» **Work task**:
Lines with the word "authentication" in them must be copied from the records below.

» **Records contained in a dataset**:
::::::::
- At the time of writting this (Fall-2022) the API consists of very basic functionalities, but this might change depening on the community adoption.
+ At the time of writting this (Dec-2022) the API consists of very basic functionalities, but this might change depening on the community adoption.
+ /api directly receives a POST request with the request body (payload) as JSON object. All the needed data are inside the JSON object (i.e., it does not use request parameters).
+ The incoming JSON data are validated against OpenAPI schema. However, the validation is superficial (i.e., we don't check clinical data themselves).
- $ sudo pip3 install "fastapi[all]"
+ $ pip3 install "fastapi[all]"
::::::::
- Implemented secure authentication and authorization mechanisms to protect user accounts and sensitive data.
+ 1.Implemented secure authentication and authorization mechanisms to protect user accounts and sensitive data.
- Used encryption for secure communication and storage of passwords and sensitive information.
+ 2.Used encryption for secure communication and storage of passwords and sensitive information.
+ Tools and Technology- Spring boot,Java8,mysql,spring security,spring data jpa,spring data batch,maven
::::::::
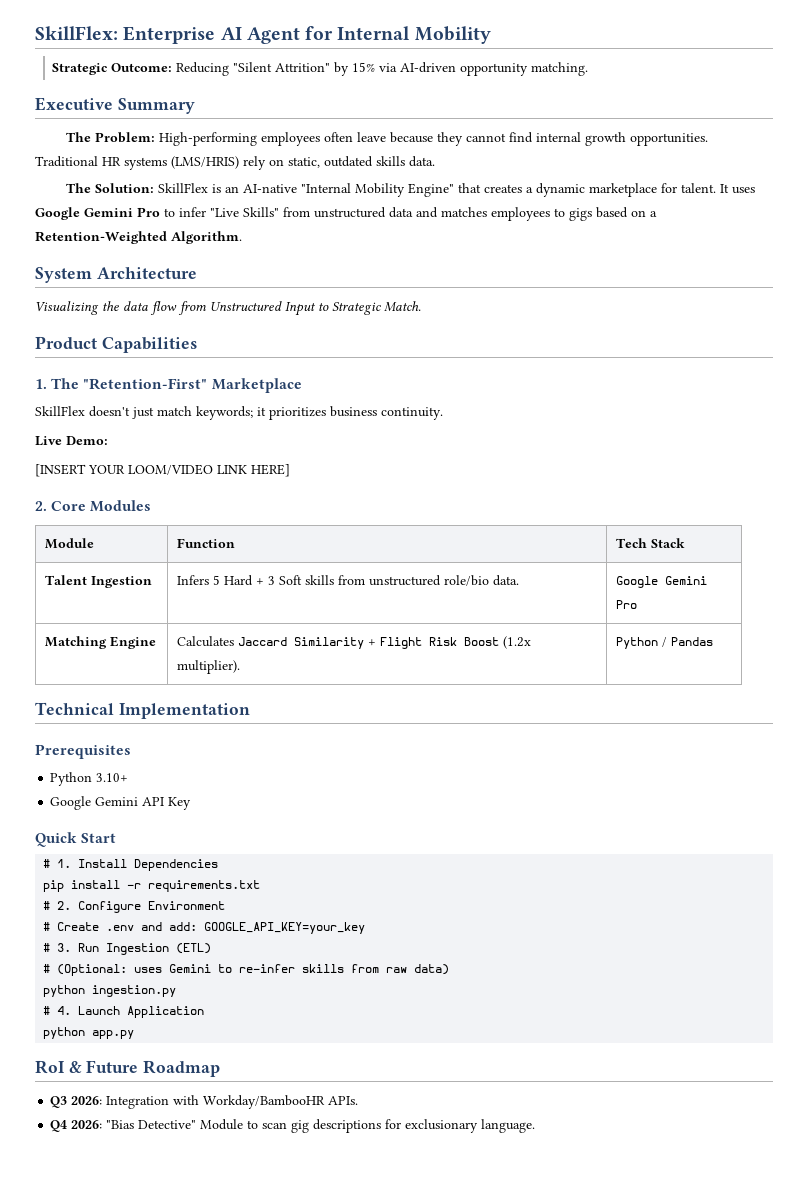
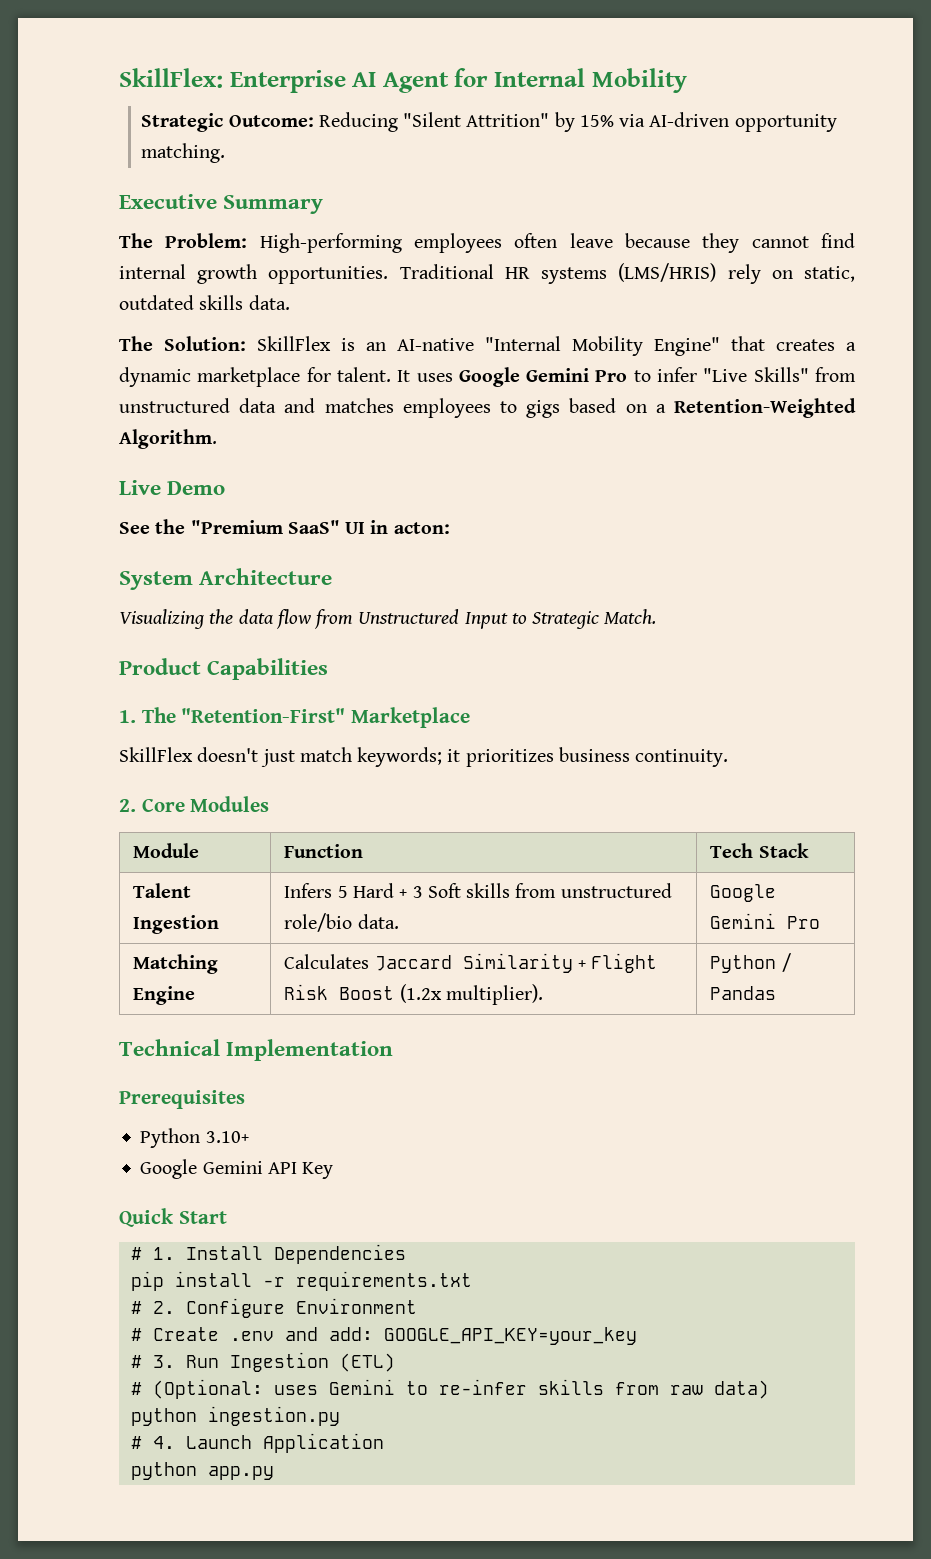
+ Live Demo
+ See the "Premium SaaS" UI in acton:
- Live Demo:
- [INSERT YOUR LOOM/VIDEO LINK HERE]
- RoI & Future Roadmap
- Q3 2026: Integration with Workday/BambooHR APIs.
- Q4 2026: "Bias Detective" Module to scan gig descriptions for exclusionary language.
::::::::
» **Answer box**:
- Implemented secure authentication and authorization mechanisms to protect user accounts and sensitive data.
+ 1.Implemented secure authentication and authorization mechanisms to protect user accounts and sensitive data.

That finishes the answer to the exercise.